Go through the records and show each line where the word "title" occurs.

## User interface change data
=== Begin Enclosure ===
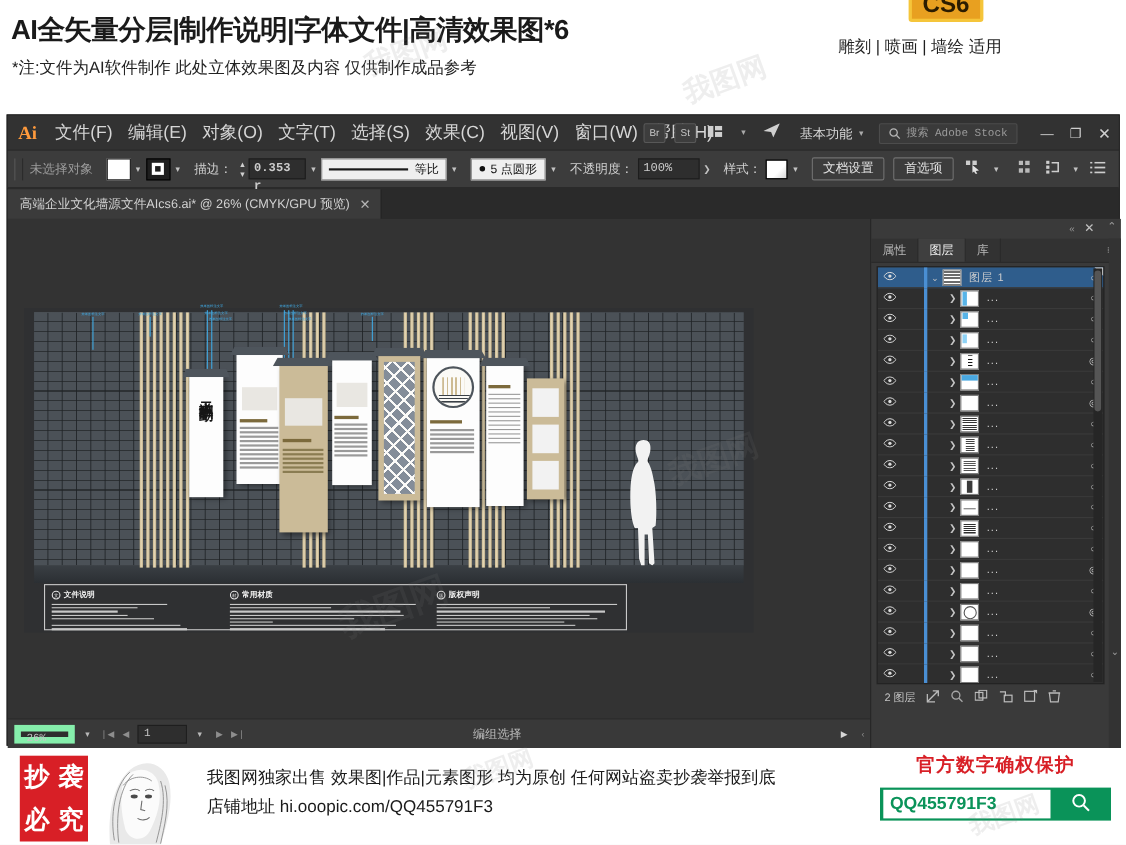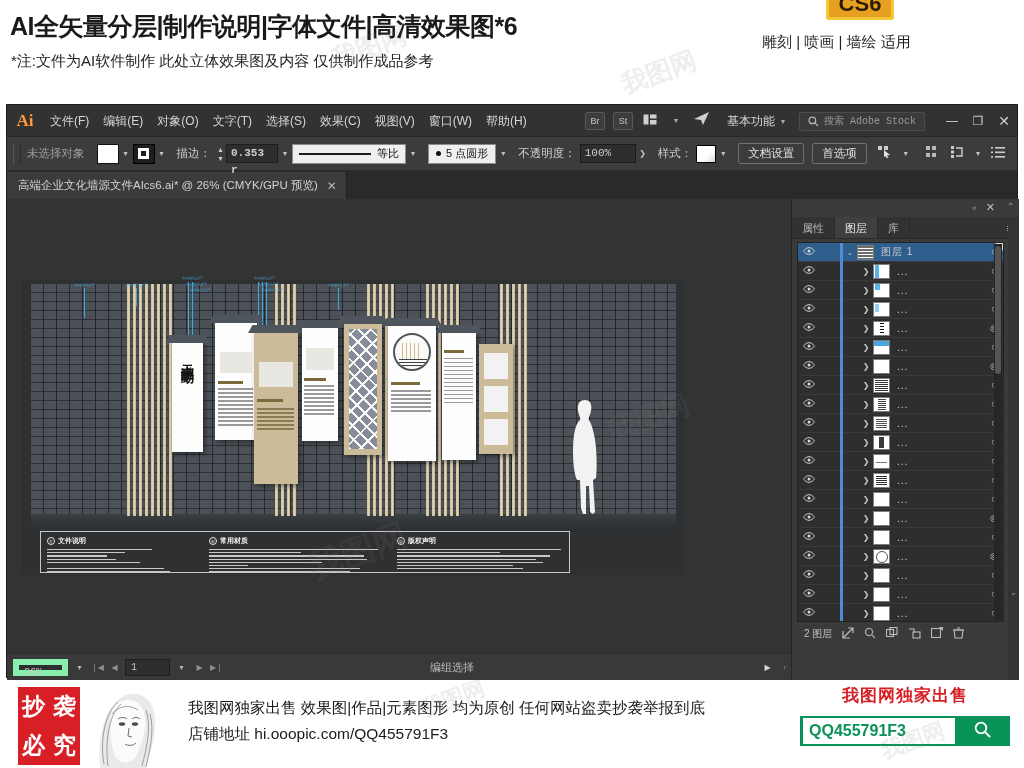--- a/index.html
+++ b/index.html
@@ -60,7 +60,7 @@
     font-family: "Liberation Serif", serif;
   }
   .menu-item {
-    padding: 0 7px; font-size: 12px; color: #d6d6d6;
+    padding: 0 7px; font-size: 16px; color: #d6d6d6;
     line-height: 32px; cursor: default; white-space: nowrap;
   }
   .mb-right { position: absolute; right: 0; top: 0; height: 32px; display: flex; align-items: center; }

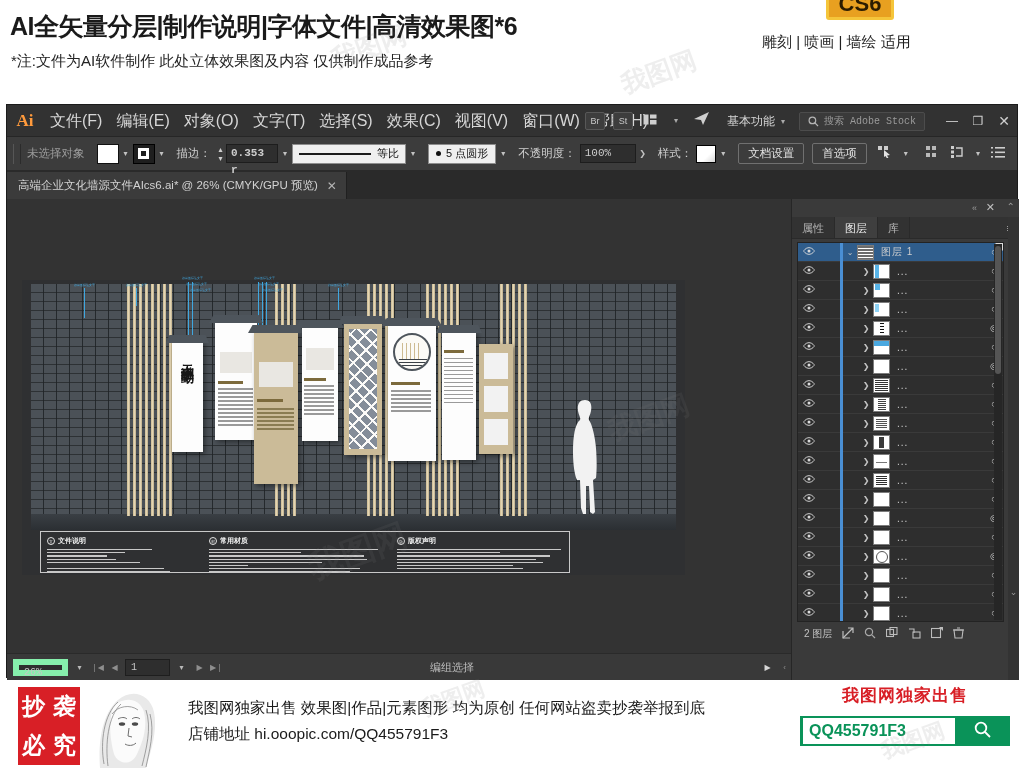--- a/index.html
+++ b/index.html
@@ -1145,7 +1145,7 @@
       <div>店铺地址 hi.ooopic.com/QQ455791F3</div>
     </div>
     <div class="rightbox">
-      <div class="rb-title">我图网独家出售</div>
+      <div class="rb-title">官方数字确权保护</div>
       <div class="rb-search">
         <div class="rb-input">QQ455791F3</div>
         <div class="rb-go">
=== End Enclosure ===
## Completed exercise
-      <div class="rb-title">我图网独家出售</div>
+      <div class="rb-title">官方数字确权保护</div>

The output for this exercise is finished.